Comparative studies of similar communities which do not have MCTs would be desirable to facilitate the difficult task of isolating impact attributed to the MCTs from other factors contributing to change. Such comparisons are foreseen in the Acacia evaluation of the South African MCT pilot projects. Data collected in the South African evaluation exercise could possibly also be used in the evaluation of the ITU programme.

One aspect of the cost-benefit analysis, of particular interest to the ITU, is the costs of building and operating the MCT and the associated telecommunication network, in relation to the revenues generated for the MCT operator and the Telecom operator (the business case). Questions related to affordability of services, tariff structures, price elasticity, interconnection agreement and revenue sharing agreements are also of interest to the ITU and the answers will be used to develop the relevant policy guidelines.

A third issue of great interest to the ITU is sources of finance, (including loans, equity participation, partnership arrangements, government subsidies, etc.).

Pilot projects are by definition of a "discovery" nature. It is therefore understood that the proposed evaluation framework model will develop and evolve considerably during implementation.

As mentioned, there are by now quite a few case studies which attempt to evaluate profitability and social and economic impact of provision of basic telecommunication services to rural areas through PCOs and increased penetration [2, 3, 4, 5, 8, 11, 12, 13]. Some studies have been done of MCTs in high-income countries. However, very little is known about the cost, revenues and impact of provision of advanced information and communication technologies (ICT) in developing countries.

Studies of MCTs in High-income Countries

Studies of users, usage, perceptions, organizational set up, financial performance, funding mechanisms, etc. have been made of MCTs in the high-income countries (see for example [14], [19] and [23]).

Ireland and United Kingdom

The number of "telecottages" in Ireland in 1998 is estimated to some 200. The analysis of services provided by some 50 of those (50% of which are situated in small rural towns or remote villages) who responded to the SWT & TCA survey in 1998 [14] is probably indicative for many of the MCTs in high-income countries (see below)

Source [14]

Additional service offerings mentioned by the respondents include language translation; bookkeeping; recruitment; abstracting; website maintenance; and commercial and tourist information service provision. Call Centre and message taking services [14].

United States

A recent survey of 44 Community-based Technology Centers (CTCs) in the United States provides some other insight in usage and impact. Some interesting conclusions of this survey are quoted below.

– "Out of 419 people who had a goal of finding a job 149 had used the Community Technology Centre. Of those 19% had reached the goal and 41% "had come a lot closer".

– The kinds of formal learning experiences offered by centers and the extent to which center visitors made use of them is indicated by the following survey findings:

– 63% (of 717 respondents) took computer classes for personal satisfaction.

65% (of 707 respondents) took computer classes to improve work skills.

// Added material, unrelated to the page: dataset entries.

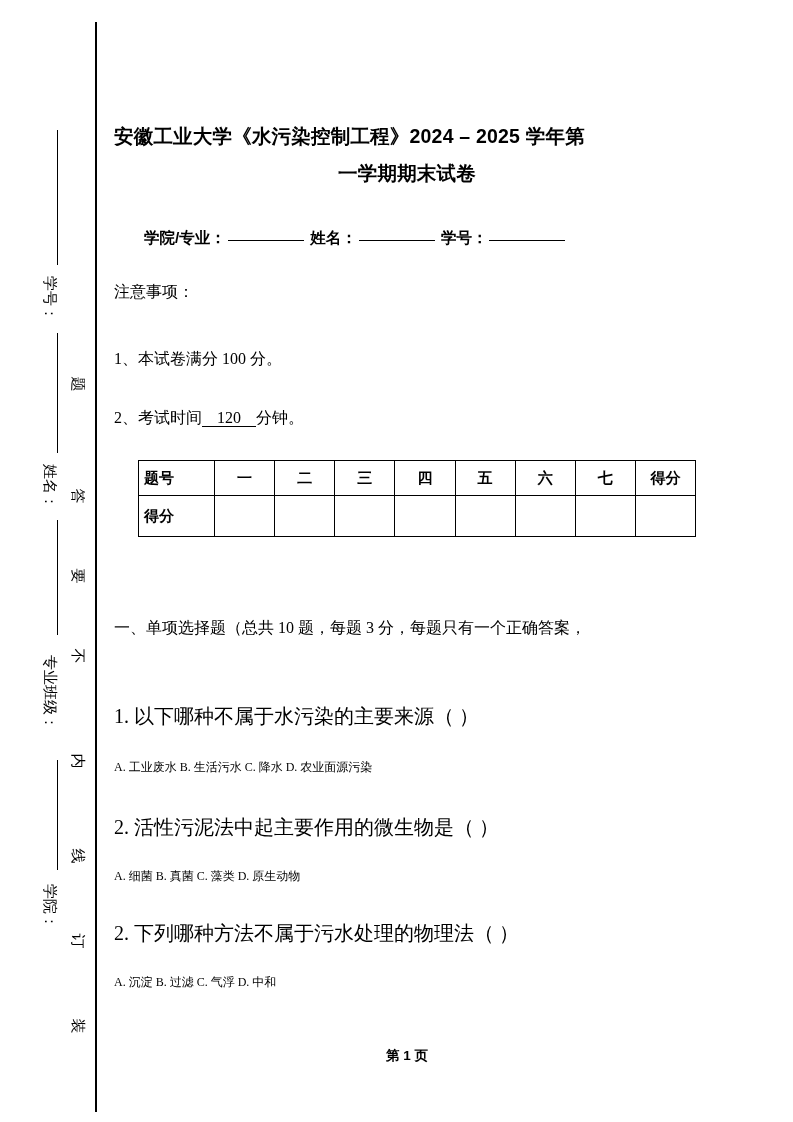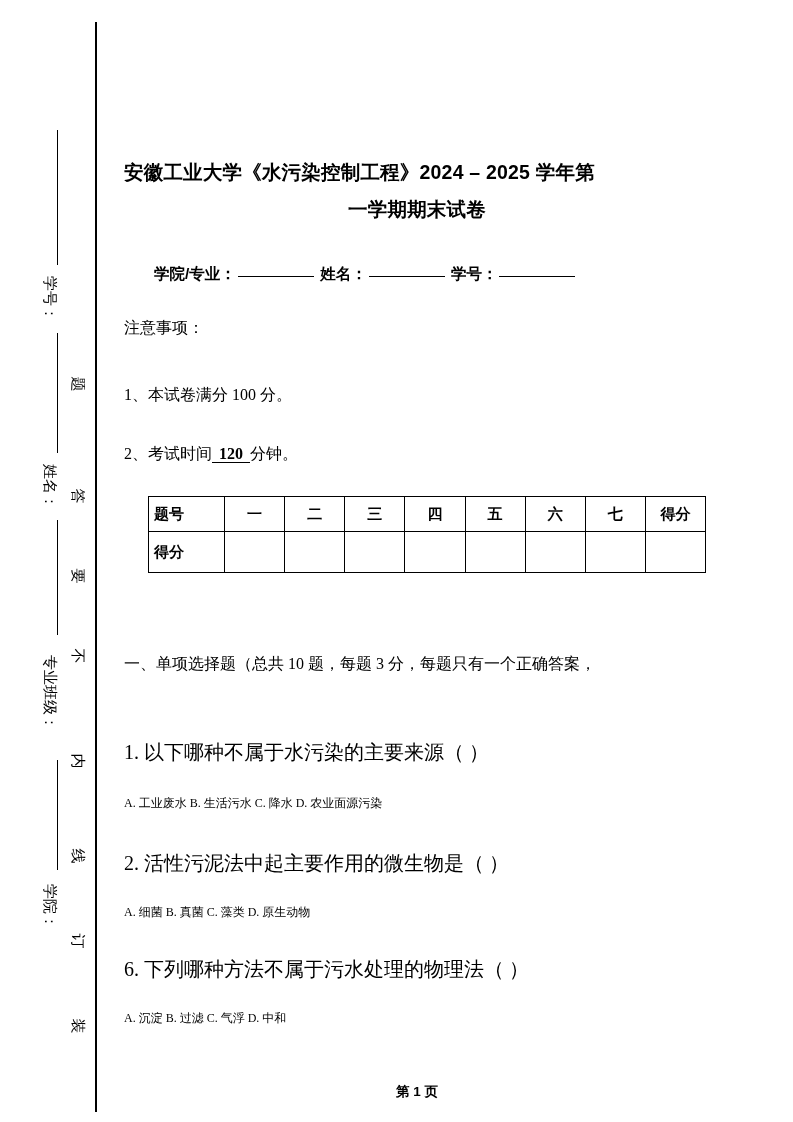"安徽工业大学《水污染控制工程》2024 – 2025 学年第" #content { left: 124px -> 114px; margin-top: 36px -> none }
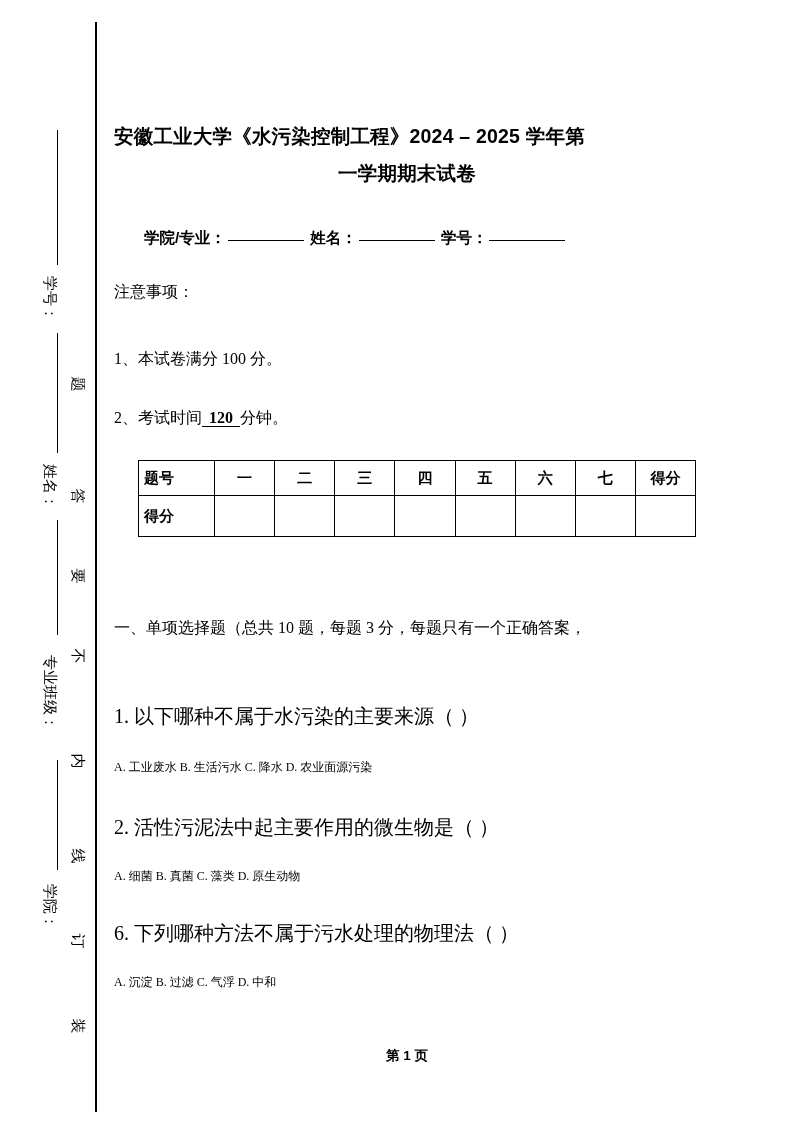"120" .note-2 .uline { font-weight: bold -> none; padding: 0 7px -> 0 15px }
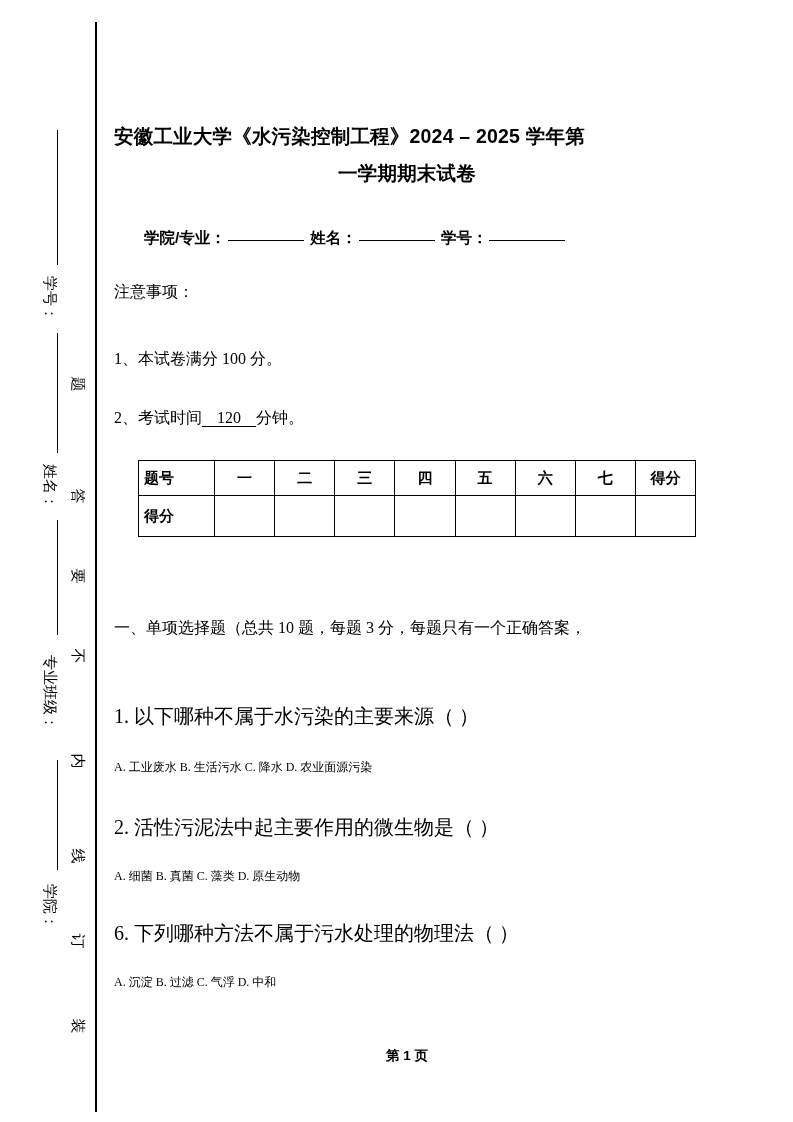"6. 下列哪种方法不属于污水处理的物理法（ ）" div.q { text: 6 -> 2 }
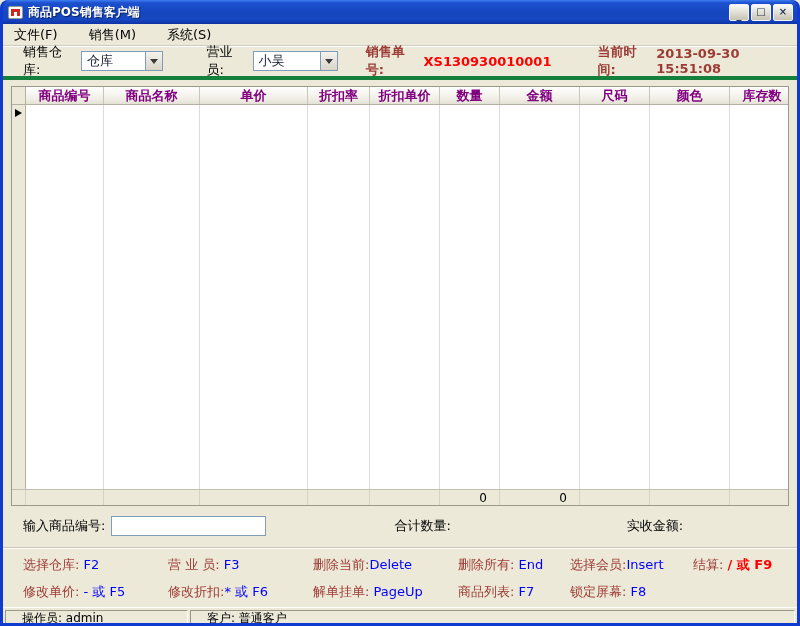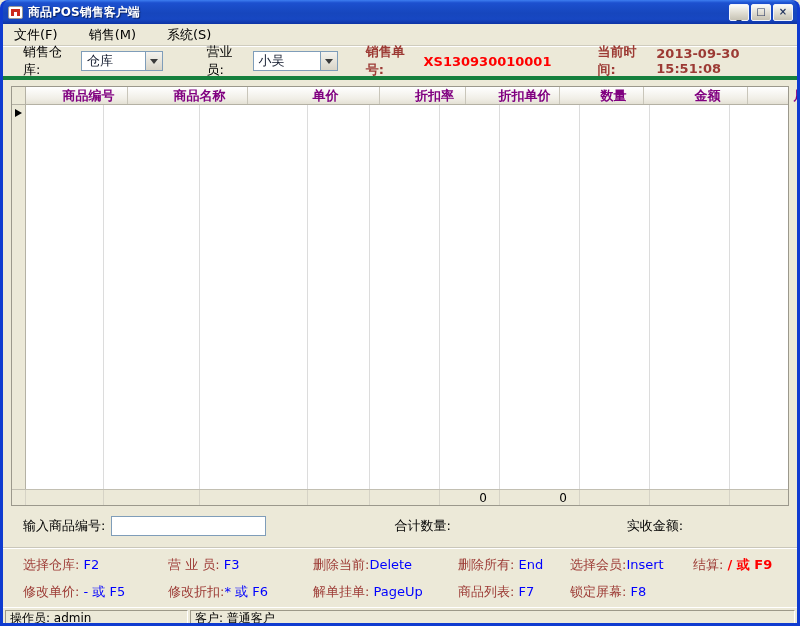"商品编号" .grid-header { gap: 24px -> none }
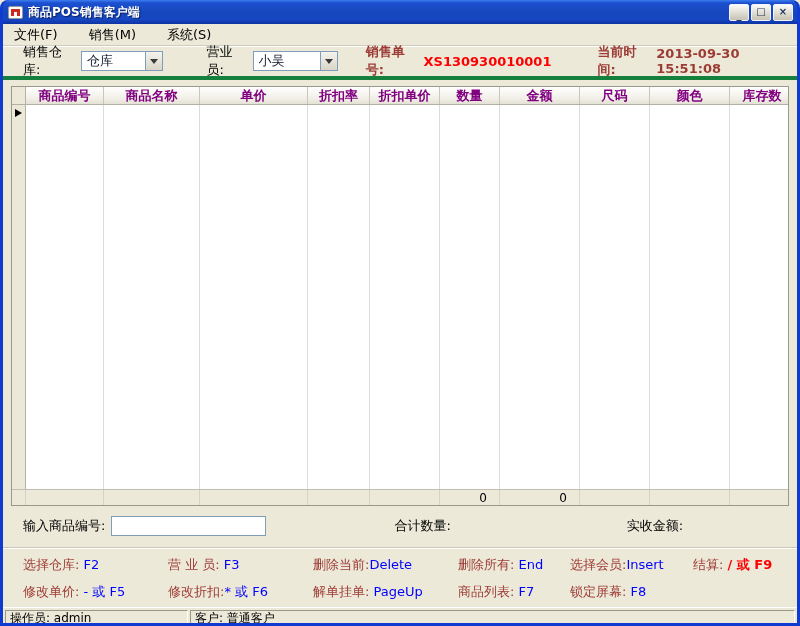"操作员: admin" .status-panel { padding-left: 4px -> 16px }
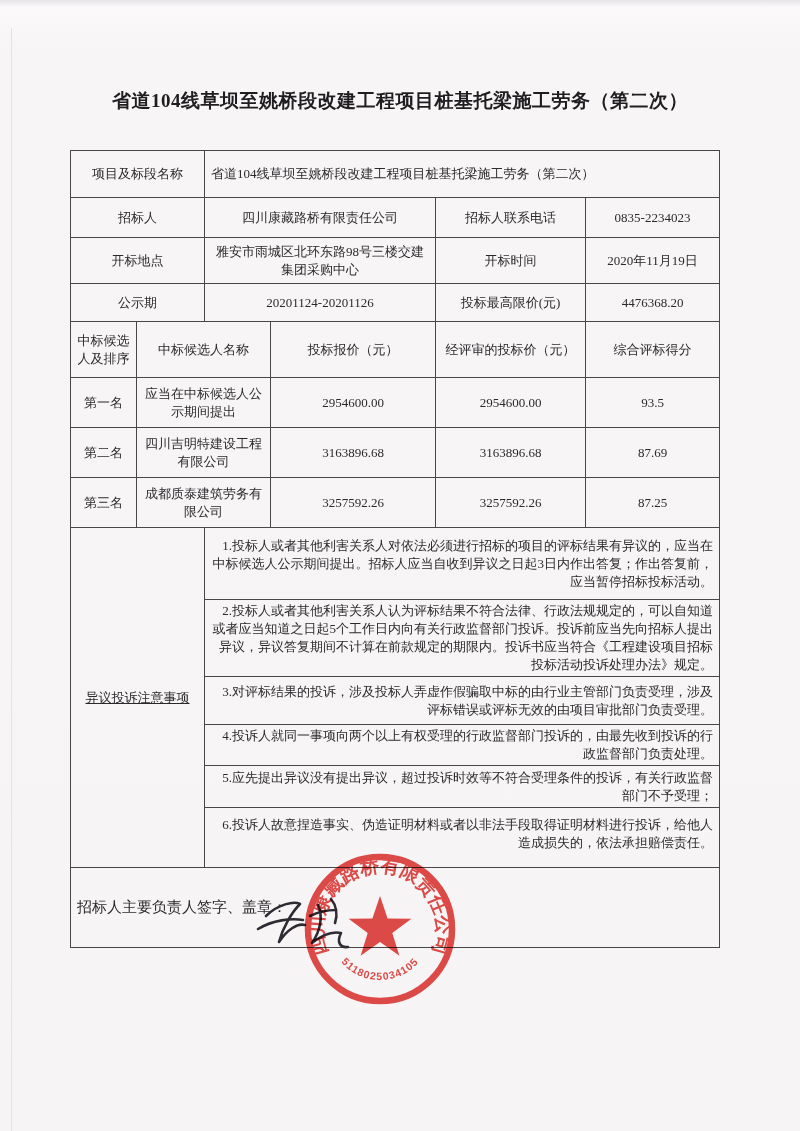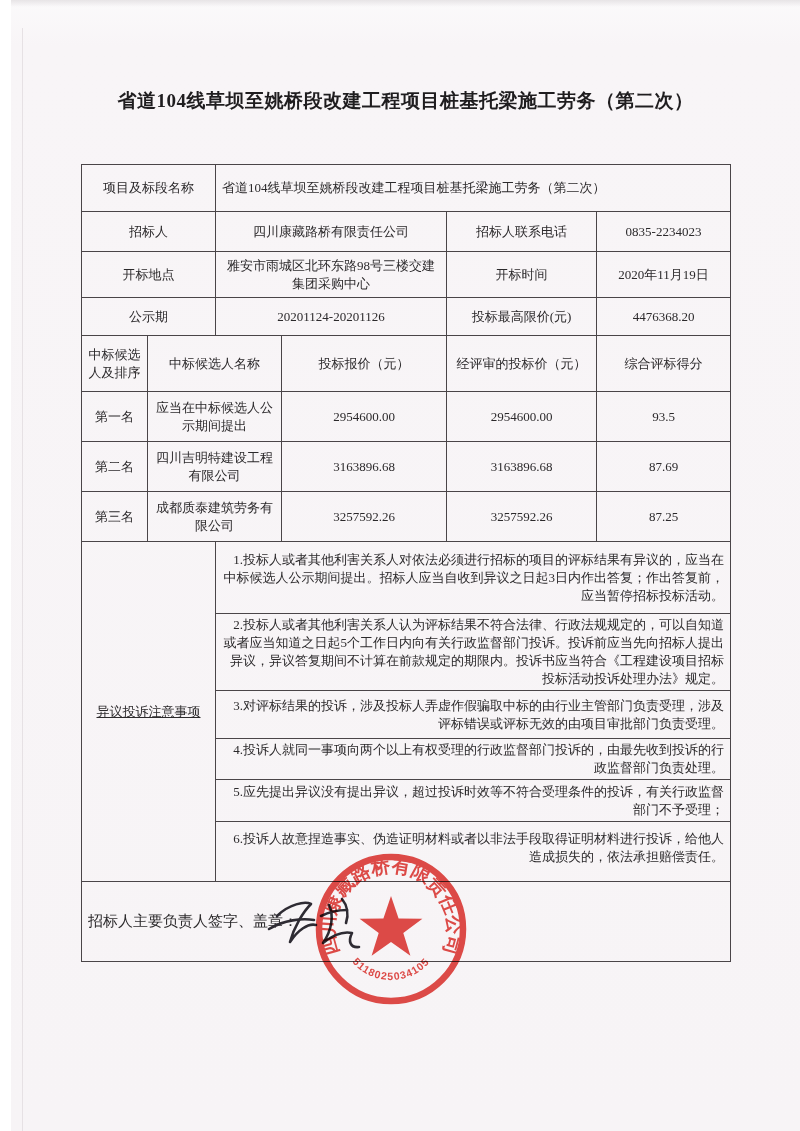"省道104线草坝至姚桥段改建工程项目桩基托梁施工劳务（第二次）" .scan { margin-left: 11px -> none }
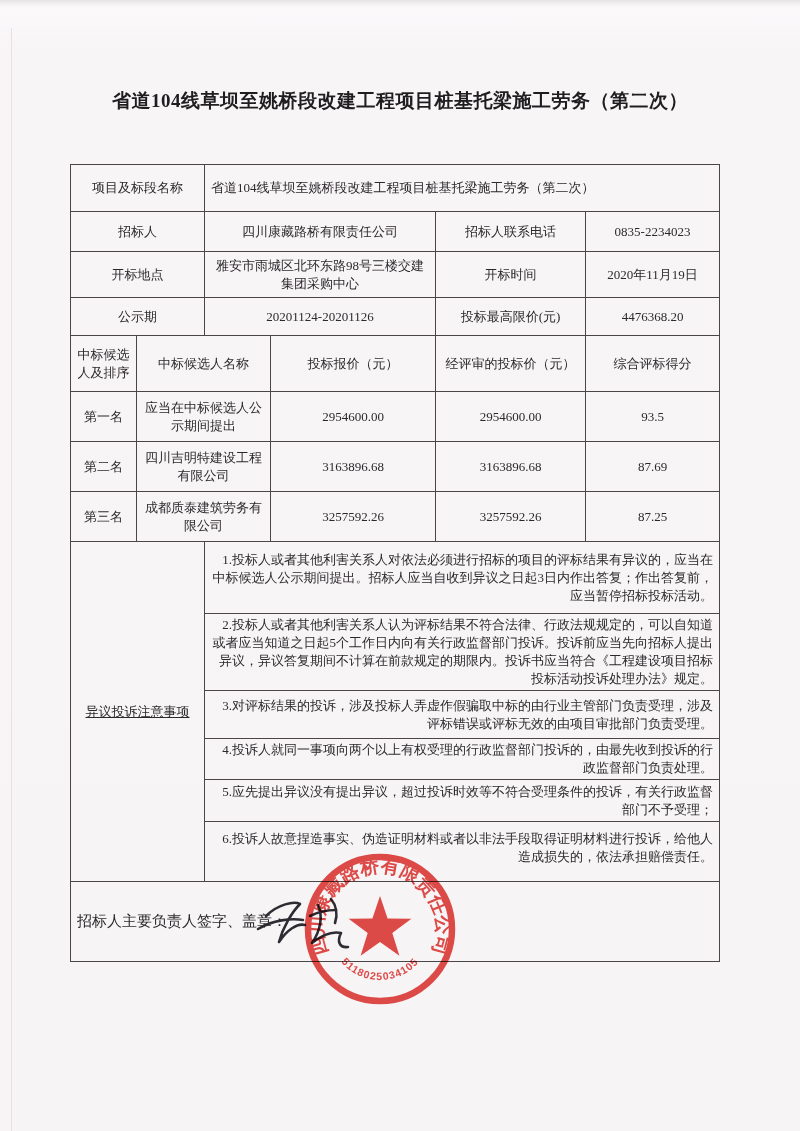"项目及标段名称" table.doc { top: 164px -> 150px }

41% (of 675 respondents) got homework help or tutoring at their center.

36% (of 628 respondents) took academic classes (GED/ABE, ESL, reading, etc.) at their center.

Over half of the survey respondents said that socializing was an important aspect of their experience at their community technology center:

"Taken together, these findings suggest that community technology centers provide lifelong learning opportunities that appeal particularly to girls and women.". "The people who are served by community technology centers are typically those who may be too fearful, too poor, too discouraged, or too disenfranchised to take more conventional paths to achieving this end"

These findings may not be relevant for rural areas in developing countries, where social, economic and cultural conditions are very different from those in the United States. Or are they? Perhaps the difference between marginalized people in the United States and the rural poor is not so big, after all? The only way to find out is of course to provide these people with access to ICT tools and see what happens.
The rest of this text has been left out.